Lana, Ali!” I still don’t hear the shower running will you get a move on please!”  At last finally footsteps.  The twins are just like that, they like to push it to last possible minute and then finally get out of bed.  It’s odd since they both really like school or did maybe until recently.  Lana still does, Ali though has started to have a few problems.  Nothing serious just bullying from one particular pupil.  When the girls insisted that their teachers call them by their abbreviated names instead of their full names one student in particular thought they were getting special treatment and picked on Ali for some reason in response, an argument started in the classroom and escalated outside into a fight.  I am going to have to go and speak to their head teacher later today. I wish Claire would come with me but I know she won’t…

Getting the girls’ breakfast on the table, I can’t of course avoid looking at all the photos on the fridge, they are these lovely little snapshots of our life together.  All the key stages.  That one there was a selfie we took together on our first date.  It wasn’t even meant to be a date, a friend who knew me after I broke up with my last boyfriend and the mess I was in emotionally, set it up without me knowing it.  He just said that he wanted to see a particular film that he felt I would quite like, and asked if I would come.  I said yes and then he asked if it was ok if he invited another friend.  I said of course it was fine.  I went but he never showed up, instead this luminous woman was there.  We got to talking, I found out she was a filmmaker doing a psychology PhD, and I just found her fascinating.  And something seemed to click, we have been pretty much together every since.  I have no idea why my friend even set us up since I was most certainly then not at all interested in a same sex relationship.
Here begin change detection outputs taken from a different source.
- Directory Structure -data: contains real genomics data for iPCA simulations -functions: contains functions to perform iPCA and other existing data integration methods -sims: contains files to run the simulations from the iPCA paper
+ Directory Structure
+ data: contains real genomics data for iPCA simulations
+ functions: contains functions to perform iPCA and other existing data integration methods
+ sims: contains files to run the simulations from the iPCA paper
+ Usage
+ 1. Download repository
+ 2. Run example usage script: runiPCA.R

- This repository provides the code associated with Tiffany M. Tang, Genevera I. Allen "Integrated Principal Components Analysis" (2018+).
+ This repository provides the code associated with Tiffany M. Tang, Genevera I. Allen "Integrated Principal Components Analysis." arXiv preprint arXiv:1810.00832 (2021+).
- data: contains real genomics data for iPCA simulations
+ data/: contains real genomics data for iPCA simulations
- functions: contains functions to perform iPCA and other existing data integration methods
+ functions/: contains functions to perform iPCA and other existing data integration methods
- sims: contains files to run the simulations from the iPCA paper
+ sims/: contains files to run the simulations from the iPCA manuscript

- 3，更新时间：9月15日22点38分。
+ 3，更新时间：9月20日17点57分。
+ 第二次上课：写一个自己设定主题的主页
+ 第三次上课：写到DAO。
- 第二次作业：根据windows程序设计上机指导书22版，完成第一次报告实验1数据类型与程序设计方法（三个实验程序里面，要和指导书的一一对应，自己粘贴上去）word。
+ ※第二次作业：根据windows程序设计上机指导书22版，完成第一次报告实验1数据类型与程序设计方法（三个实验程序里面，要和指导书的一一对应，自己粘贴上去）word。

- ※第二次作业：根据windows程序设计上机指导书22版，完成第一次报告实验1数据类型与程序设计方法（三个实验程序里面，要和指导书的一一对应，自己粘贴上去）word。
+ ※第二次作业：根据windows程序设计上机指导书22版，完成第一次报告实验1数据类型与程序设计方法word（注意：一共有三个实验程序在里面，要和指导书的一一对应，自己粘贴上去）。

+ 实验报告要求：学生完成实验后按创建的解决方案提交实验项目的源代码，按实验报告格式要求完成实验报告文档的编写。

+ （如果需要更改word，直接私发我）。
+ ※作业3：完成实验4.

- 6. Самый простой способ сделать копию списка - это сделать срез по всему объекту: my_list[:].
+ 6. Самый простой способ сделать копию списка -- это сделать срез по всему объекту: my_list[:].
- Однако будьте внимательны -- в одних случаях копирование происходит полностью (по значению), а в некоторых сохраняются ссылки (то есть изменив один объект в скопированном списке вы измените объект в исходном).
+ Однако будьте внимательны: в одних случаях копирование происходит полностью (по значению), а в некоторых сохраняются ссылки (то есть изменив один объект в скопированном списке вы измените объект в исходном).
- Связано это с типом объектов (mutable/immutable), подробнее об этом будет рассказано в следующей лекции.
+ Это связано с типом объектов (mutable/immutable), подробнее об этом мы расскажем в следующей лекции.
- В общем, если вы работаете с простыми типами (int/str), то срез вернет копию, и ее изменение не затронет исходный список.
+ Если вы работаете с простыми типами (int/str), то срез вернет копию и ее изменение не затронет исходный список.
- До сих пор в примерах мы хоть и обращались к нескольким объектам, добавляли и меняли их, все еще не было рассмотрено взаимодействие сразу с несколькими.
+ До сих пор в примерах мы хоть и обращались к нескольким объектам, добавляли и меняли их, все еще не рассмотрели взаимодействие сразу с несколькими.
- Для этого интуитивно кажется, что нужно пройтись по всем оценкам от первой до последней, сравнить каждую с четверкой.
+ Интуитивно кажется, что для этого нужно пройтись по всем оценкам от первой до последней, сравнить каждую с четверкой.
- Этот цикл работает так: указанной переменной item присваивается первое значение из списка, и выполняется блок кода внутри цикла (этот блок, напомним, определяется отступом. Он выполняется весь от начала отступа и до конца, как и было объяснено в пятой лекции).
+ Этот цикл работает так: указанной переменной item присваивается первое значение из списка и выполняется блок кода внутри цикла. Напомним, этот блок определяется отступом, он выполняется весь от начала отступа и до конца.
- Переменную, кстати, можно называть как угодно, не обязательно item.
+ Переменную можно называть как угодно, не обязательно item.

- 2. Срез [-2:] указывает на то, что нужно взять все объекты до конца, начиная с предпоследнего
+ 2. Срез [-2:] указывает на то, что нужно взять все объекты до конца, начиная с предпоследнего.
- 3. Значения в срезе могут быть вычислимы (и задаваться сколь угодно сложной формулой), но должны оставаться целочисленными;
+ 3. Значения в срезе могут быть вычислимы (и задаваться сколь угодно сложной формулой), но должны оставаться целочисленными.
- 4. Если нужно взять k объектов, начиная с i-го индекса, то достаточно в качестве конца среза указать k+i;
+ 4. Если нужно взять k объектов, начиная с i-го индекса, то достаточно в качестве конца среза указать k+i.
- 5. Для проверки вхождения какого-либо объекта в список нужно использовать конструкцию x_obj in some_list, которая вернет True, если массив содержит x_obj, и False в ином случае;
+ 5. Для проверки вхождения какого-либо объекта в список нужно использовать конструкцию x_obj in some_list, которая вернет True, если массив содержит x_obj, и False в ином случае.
Somehow though he just knew we would connect.  Claire has such a big, open heart that she just pulls you in.  I think he was also just worried about me as well.  I was so heartbroken when Peter, my ex left.  Now if I saw him today I would drop to my knees and thank him sincerely, from the bottom of my heart, for leaving, since by doing so he gave me my life.   We never got around to seeing that film, we just seemed to talk all night, I remember asking Claire for god sake why was she not studying film instead of psychology.  She just said films she knows, but her native country has had this long strange history and she just wanted to better understand maybe why it had all happened, that way it would make it less painful looking back.  But I asked why not then do a PhD in Central European history,  she just responded that she knows all the dates and the key events.  But what she couldn’t understand was sometimes the people.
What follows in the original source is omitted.